* **Exercise**
Lines from the one with "lập khẩu phần:</span>" through the end of the listing below are to be retyped exactly.

* **Given records**

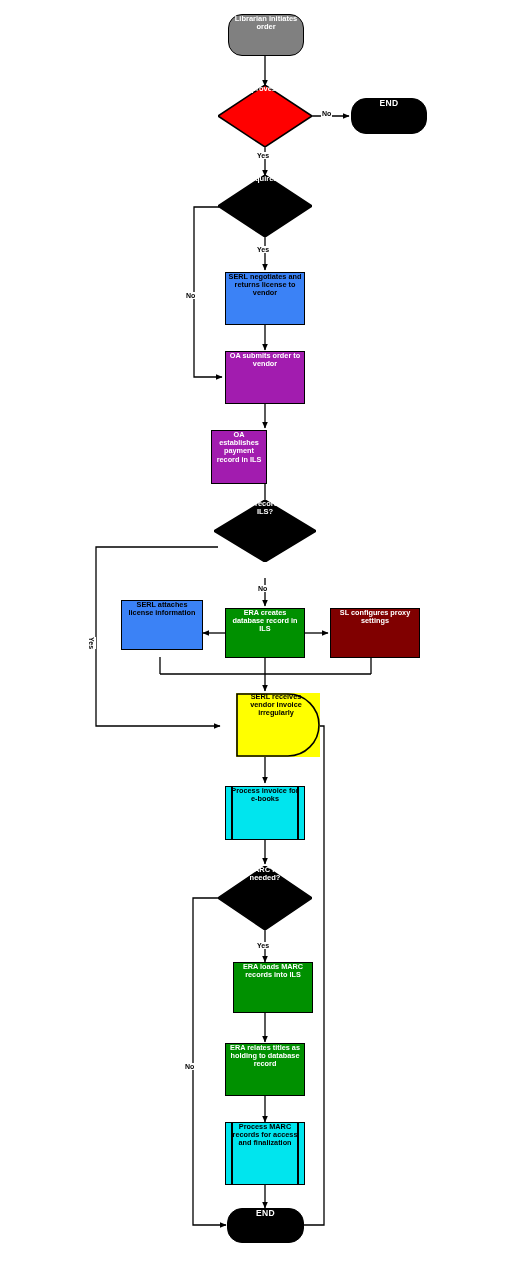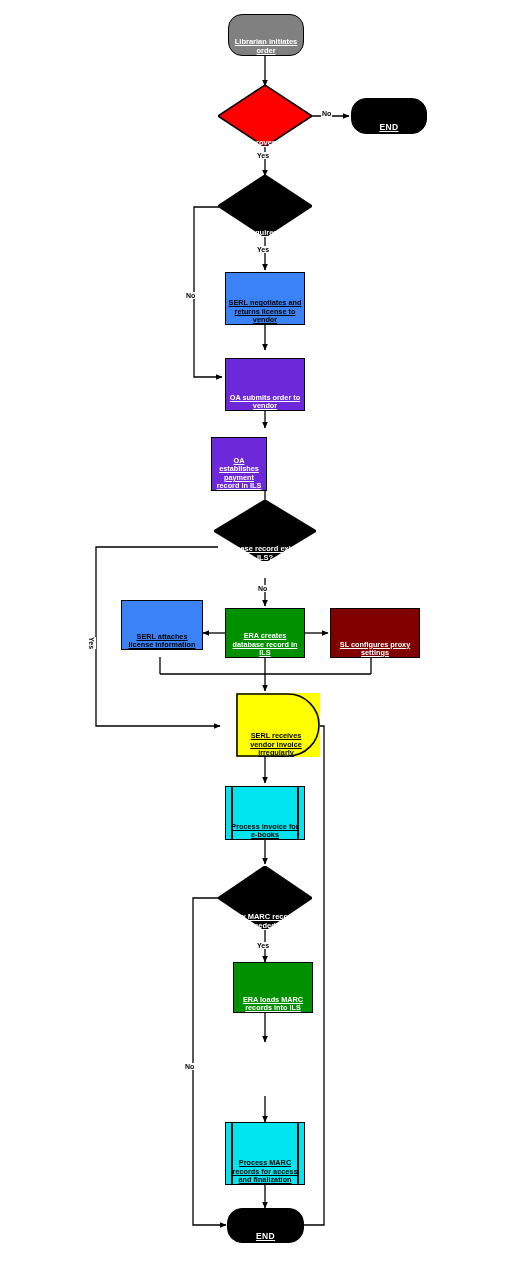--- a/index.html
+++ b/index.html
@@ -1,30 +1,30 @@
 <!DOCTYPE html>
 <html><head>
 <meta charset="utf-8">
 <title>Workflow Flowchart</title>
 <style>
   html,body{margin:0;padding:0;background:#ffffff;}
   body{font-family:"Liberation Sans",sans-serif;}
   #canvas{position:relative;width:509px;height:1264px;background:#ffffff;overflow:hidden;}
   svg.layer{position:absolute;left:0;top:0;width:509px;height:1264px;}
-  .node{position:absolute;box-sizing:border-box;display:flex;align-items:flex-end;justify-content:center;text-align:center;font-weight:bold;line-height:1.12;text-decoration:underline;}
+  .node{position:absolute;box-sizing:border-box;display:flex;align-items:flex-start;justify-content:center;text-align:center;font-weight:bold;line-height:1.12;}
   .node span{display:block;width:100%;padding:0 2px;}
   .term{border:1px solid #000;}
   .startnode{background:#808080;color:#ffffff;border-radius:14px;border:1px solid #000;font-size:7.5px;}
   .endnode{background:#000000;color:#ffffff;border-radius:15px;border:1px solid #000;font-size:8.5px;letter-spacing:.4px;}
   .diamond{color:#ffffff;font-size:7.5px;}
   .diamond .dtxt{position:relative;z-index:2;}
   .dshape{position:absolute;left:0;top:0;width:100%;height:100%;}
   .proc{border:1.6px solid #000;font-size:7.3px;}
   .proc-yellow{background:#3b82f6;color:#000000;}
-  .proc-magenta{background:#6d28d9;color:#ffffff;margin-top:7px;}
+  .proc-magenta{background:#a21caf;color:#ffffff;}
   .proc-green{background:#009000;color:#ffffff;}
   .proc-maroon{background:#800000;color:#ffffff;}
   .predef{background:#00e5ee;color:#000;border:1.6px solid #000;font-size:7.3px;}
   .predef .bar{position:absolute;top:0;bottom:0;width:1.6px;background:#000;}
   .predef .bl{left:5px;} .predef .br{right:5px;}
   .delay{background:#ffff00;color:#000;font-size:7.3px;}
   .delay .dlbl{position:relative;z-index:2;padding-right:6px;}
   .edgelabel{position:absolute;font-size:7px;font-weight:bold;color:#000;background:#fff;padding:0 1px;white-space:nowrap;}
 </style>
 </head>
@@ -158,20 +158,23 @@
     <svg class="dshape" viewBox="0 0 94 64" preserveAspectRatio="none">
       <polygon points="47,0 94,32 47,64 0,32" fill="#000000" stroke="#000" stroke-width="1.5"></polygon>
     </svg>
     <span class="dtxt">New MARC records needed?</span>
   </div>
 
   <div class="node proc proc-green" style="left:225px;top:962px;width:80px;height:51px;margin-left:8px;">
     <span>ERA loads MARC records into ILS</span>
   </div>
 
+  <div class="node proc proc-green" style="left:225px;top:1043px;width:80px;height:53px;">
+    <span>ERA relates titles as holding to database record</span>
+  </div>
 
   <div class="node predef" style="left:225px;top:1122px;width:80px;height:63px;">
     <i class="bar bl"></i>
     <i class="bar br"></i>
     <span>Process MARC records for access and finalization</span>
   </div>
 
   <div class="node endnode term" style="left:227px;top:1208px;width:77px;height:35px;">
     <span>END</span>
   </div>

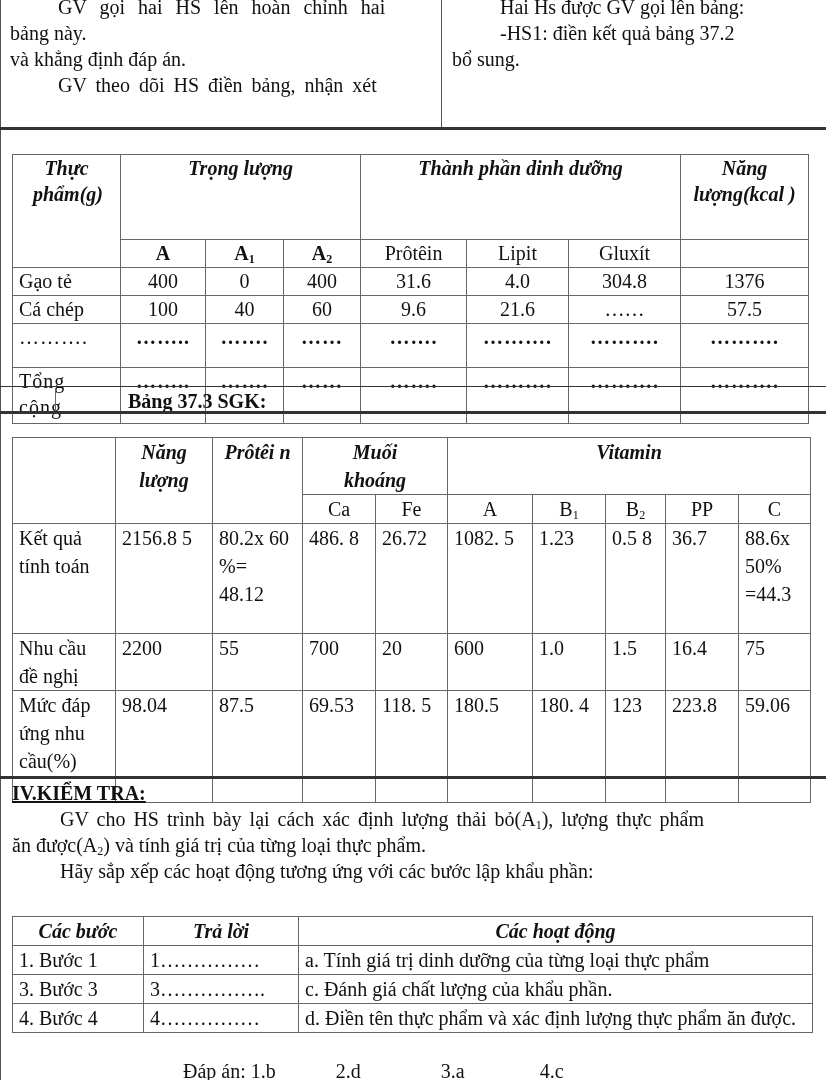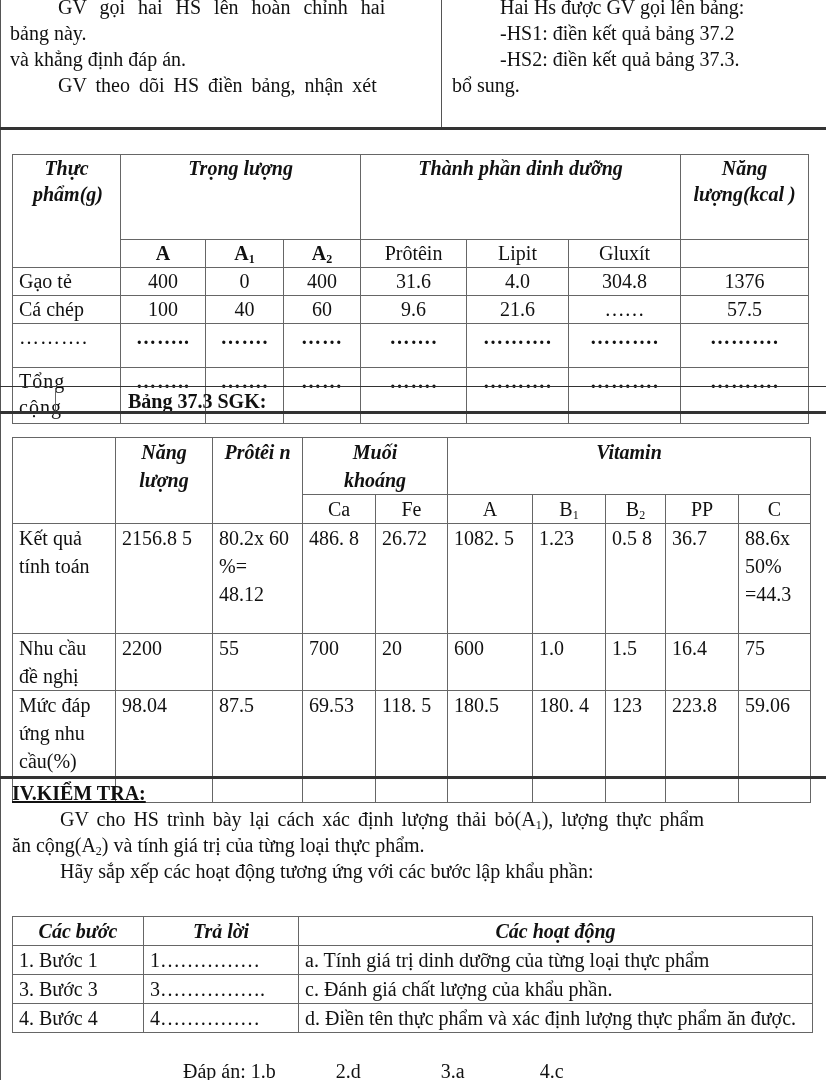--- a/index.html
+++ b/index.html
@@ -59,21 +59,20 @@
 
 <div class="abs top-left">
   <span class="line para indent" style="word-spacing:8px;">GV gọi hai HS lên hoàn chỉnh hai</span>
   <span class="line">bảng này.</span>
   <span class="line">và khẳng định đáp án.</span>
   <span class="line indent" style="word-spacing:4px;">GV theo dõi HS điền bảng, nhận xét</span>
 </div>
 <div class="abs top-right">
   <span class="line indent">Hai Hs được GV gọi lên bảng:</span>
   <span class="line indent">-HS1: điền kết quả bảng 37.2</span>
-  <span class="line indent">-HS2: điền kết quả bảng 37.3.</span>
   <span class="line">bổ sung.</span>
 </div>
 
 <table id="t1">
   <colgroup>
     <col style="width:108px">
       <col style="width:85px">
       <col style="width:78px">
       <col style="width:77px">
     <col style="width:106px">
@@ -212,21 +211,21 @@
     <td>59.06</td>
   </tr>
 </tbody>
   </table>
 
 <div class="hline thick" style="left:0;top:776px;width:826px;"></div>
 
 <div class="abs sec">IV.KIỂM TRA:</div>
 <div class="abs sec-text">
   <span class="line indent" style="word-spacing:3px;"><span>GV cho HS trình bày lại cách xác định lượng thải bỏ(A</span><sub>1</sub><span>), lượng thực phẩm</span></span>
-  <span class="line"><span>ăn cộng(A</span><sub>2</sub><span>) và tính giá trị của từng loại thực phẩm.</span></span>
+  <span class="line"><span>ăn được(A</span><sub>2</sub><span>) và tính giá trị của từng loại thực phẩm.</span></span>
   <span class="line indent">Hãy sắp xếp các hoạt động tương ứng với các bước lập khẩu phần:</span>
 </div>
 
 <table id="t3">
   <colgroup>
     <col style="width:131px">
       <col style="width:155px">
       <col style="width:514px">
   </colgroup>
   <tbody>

* **Response to the task**
   <span class="line indent">Hãy sắp xếp các hoạt động tương ứng với các bước lập khẩu phần:</span>
 </div>
 
 <table id="t3">
   <colgroup>
     <col style="width:131px">
       <col style="width:155px">
       <col style="width:514px">
   </colgroup>
   <tbody>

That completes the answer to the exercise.